Change listing data:
......

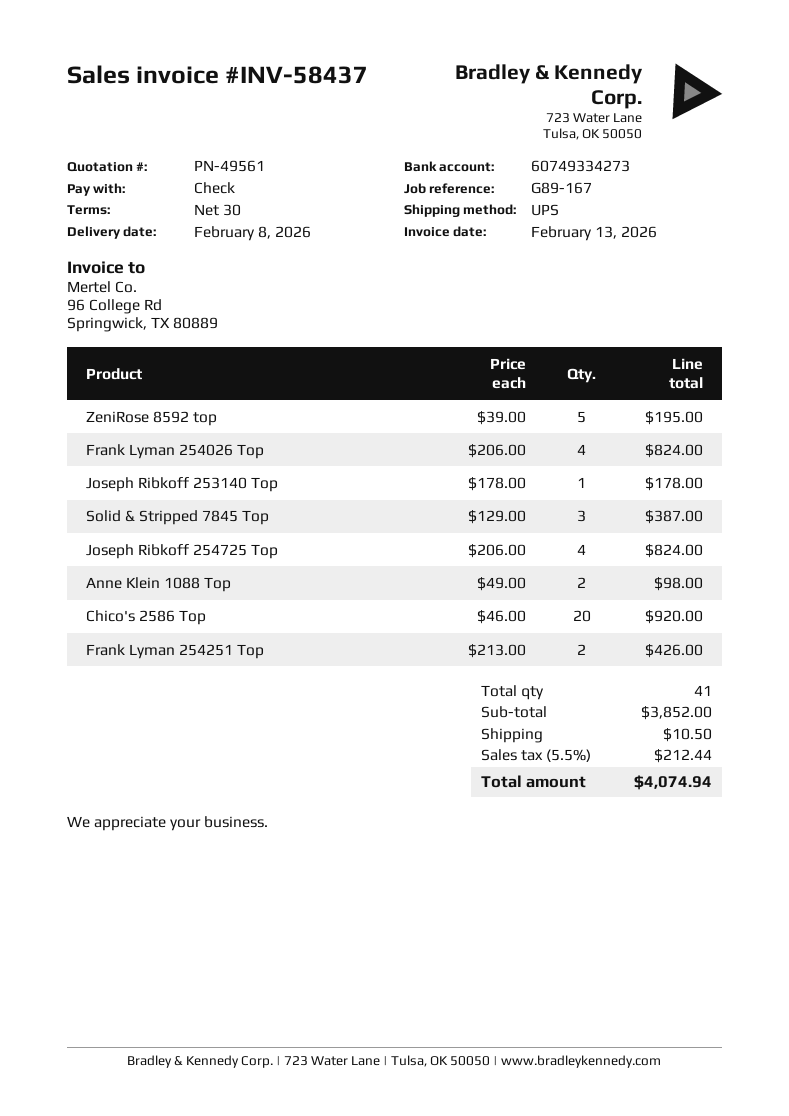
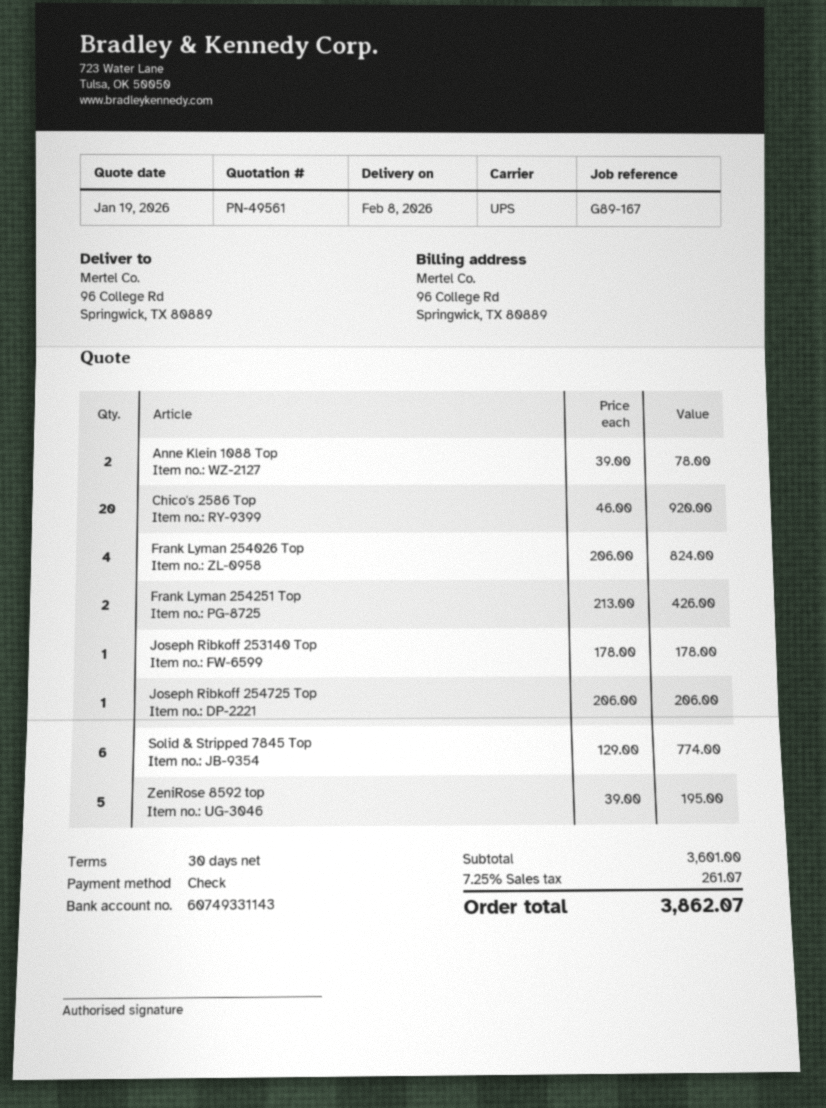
bank account: 60749334273 -> 60749331143
Solid & Stripped 7845 Top: 3 x 129.00 = 387.00 -> 6 x 129.00 = 774.00
Joseph Ribkoff 254725 Top: 4 x 206.00 = 824.00 -> 1 x 206.00 = 206.00
Anne Klein 1088 Top: 2 x 49.00 = 98.00 -> 2 x 39.00 = 78.00
subtotal: 3852.00 -> 3601.00
shipping: 10.50 -> none
tax: 5.5% = 212.44 -> 7.25% = 261.07
total: 4074.94 -> 3862.07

......

What you should do
An exact copy of the entries above is required; pictures are not part of it.

Exercise solution
bank account: 60749334273 -> 60749331143
Solid & Stripped 7845 Top: 3 x 129.00 = 387.00 -> 6 x 129.00 = 774.00
Joseph Ribkoff 254725 Top: 4 x 206.00 = 824.00 -> 1 x 206.00 = 206.00
Anne Klein 1088 Top: 2 x 49.00 = 98.00 -> 2 x 39.00 = 78.00
subtotal: 3852.00 -> 3601.00
shipping: 10.50 -> none
tax: 5.5% = 212.44 -> 7.25% = 261.07
total: 4074.94 -> 3862.07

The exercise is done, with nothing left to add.